▶ _Work to be completed_: Copy out all lines of the material below in which "buildout" occurs.

▶ _Data listing_:

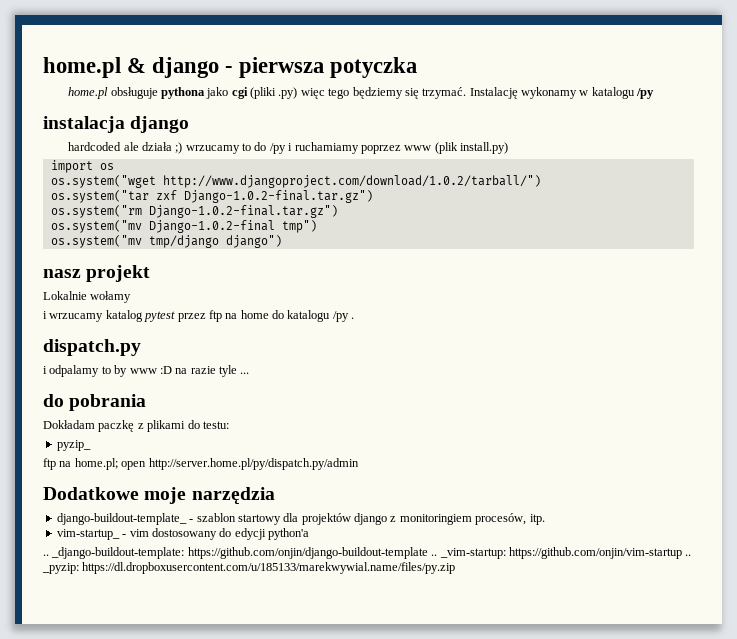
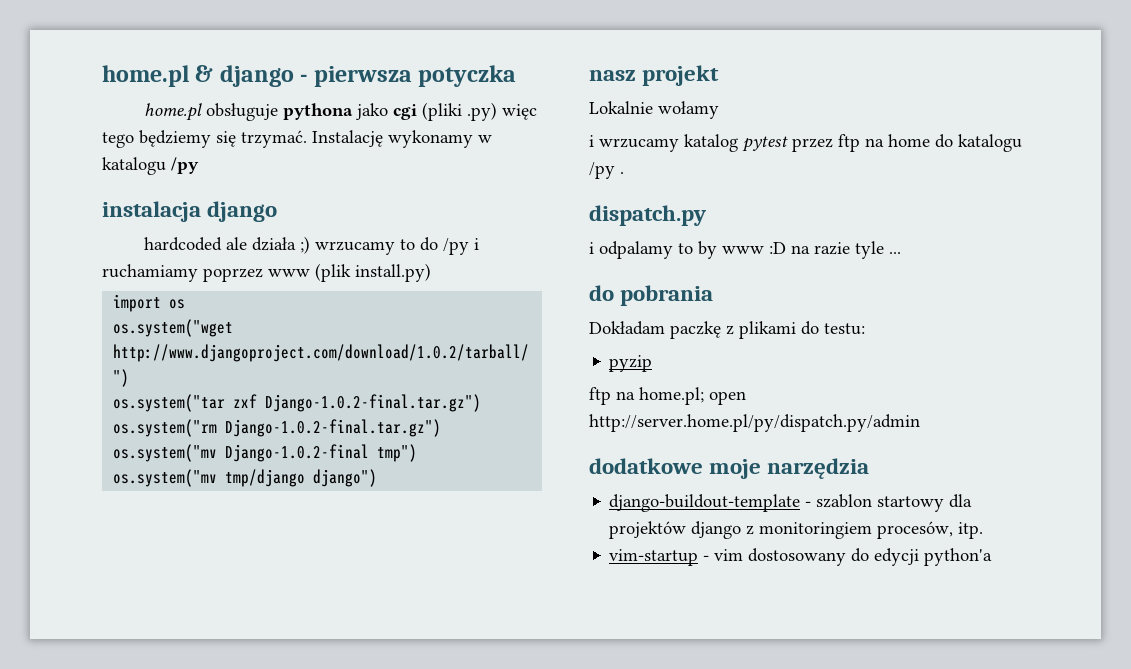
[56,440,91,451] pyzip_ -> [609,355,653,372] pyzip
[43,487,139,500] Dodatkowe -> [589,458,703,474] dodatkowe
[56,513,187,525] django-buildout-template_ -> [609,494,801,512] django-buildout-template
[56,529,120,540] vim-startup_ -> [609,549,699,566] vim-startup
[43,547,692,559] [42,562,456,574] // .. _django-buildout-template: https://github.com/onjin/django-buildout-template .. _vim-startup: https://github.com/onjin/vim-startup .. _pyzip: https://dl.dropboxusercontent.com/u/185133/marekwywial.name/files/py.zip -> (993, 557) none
==
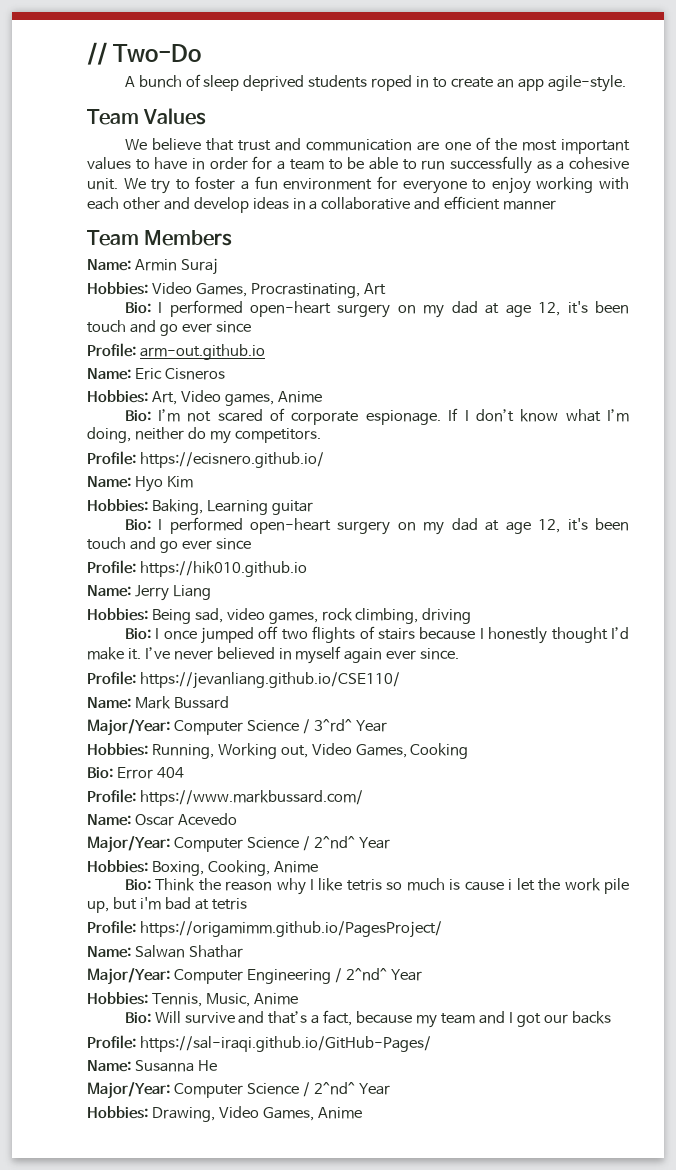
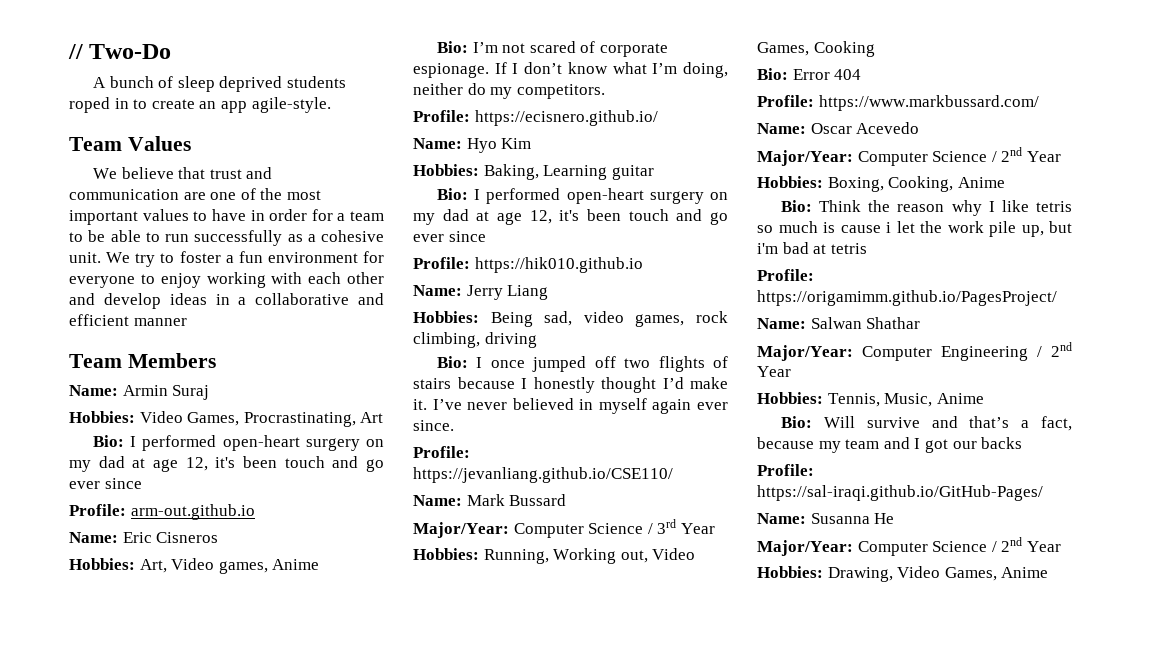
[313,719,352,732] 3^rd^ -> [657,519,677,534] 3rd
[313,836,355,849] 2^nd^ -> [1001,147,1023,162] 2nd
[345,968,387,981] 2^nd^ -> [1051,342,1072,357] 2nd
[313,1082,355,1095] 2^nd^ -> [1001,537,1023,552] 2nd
==
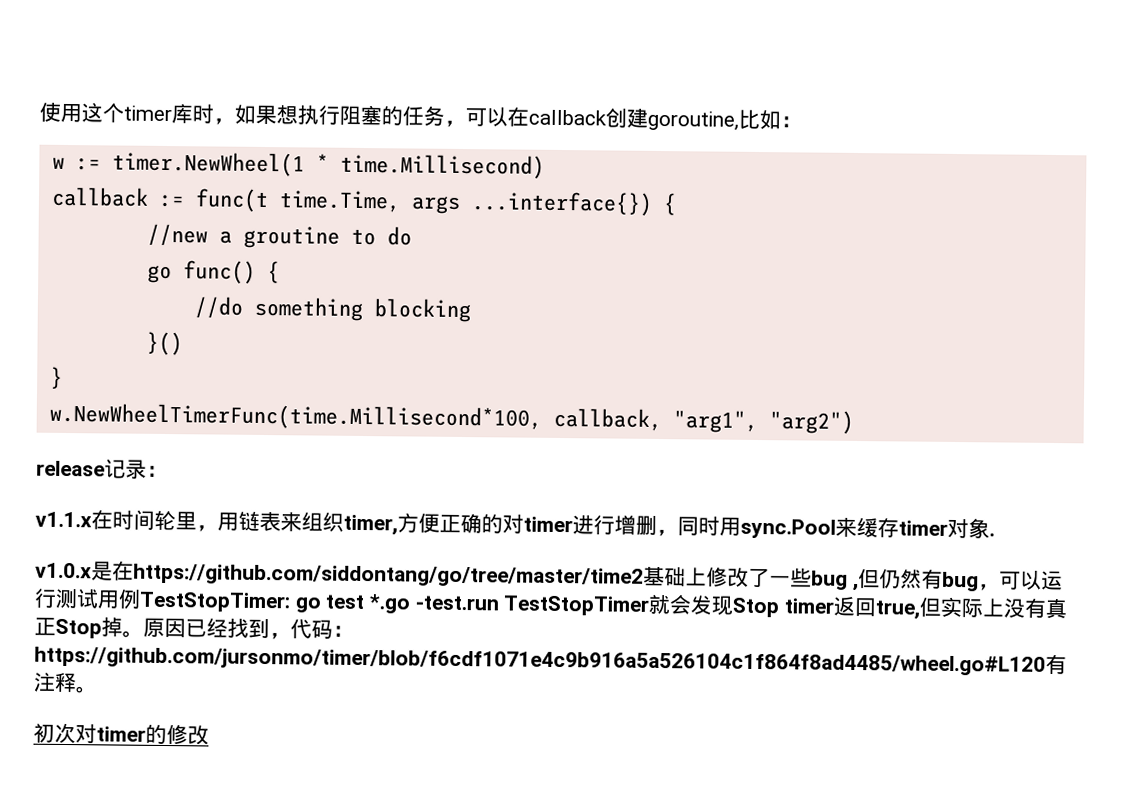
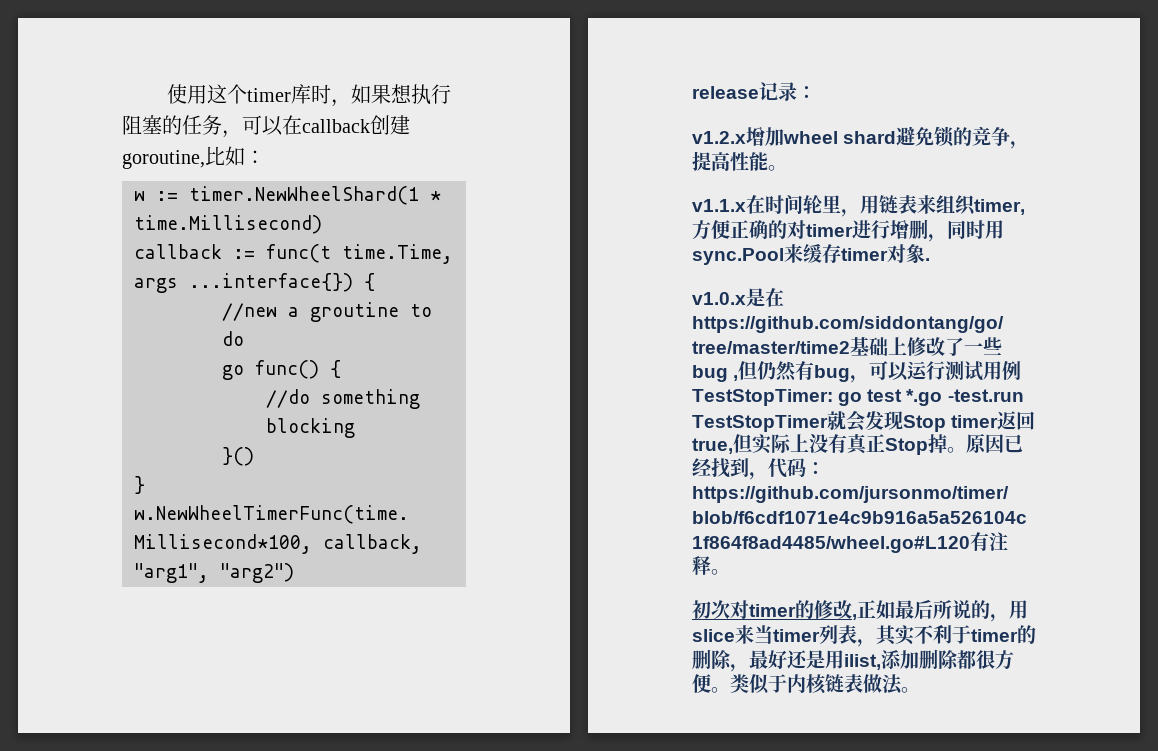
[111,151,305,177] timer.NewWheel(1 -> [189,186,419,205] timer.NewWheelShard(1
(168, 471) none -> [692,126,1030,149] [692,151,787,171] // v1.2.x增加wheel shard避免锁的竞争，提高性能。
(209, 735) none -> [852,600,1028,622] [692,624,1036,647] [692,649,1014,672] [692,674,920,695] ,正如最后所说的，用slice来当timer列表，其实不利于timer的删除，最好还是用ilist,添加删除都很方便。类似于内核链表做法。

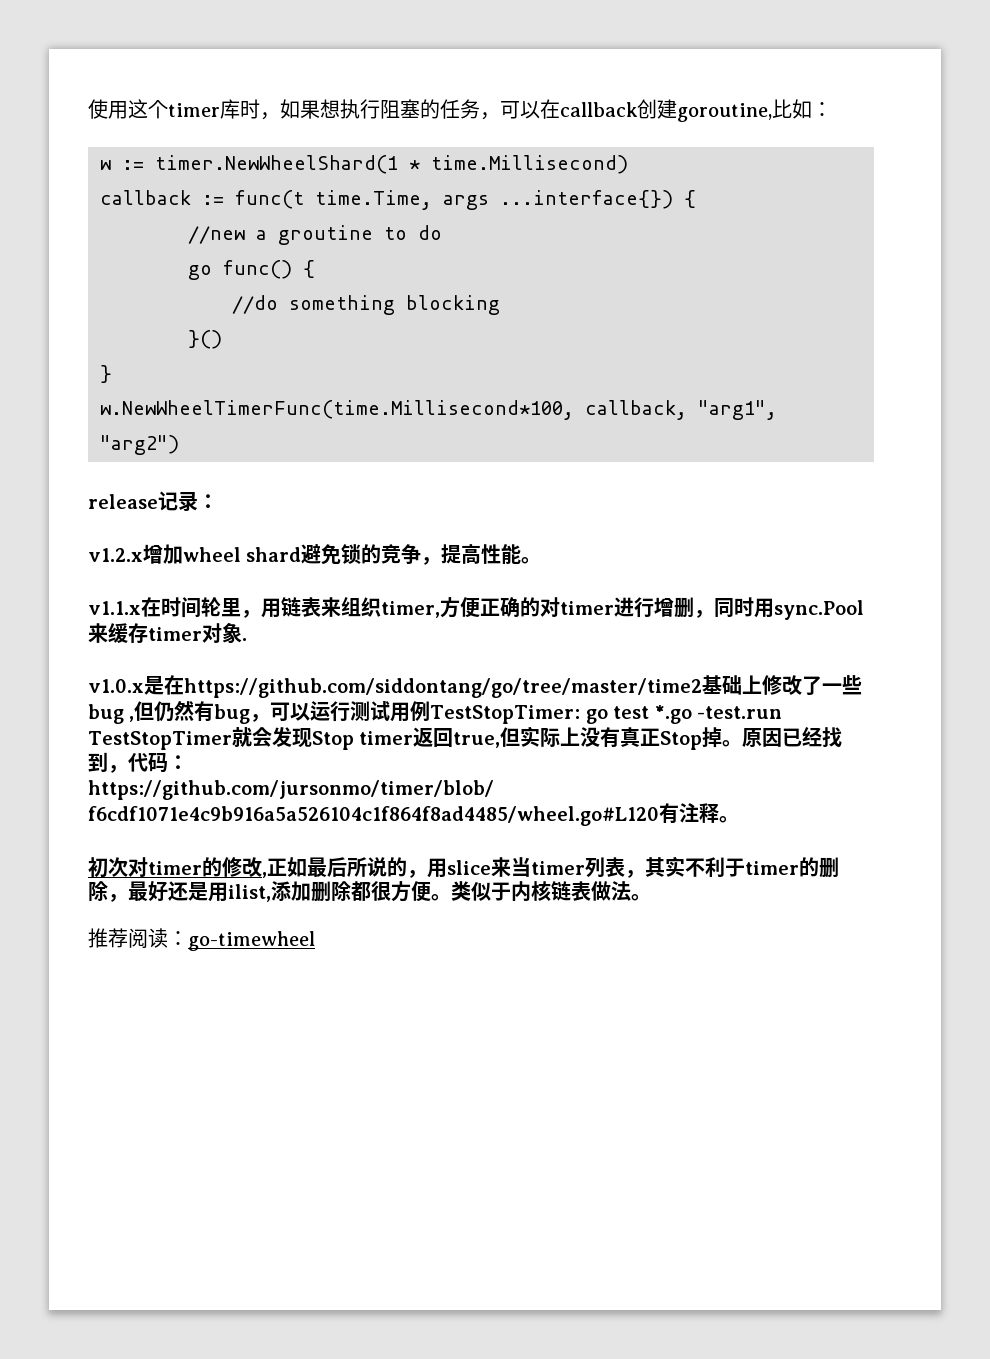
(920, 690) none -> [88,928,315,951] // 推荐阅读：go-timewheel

▶ _Solution below_:
[56,513,187,525] django-buildout-template_ -> [609,494,801,512] django-buildout-template
[43,547,692,559] [42,562,456,574] // .. _django-buildout-template: https://github.com/onjin/django-buildout-template .. _vim-startup: https://github.com/onjin/vim-startup .. _pyzip: https://dl.dropboxusercontent.com/u/185133/marekwywial.name/files/py.zip -> (993, 557) none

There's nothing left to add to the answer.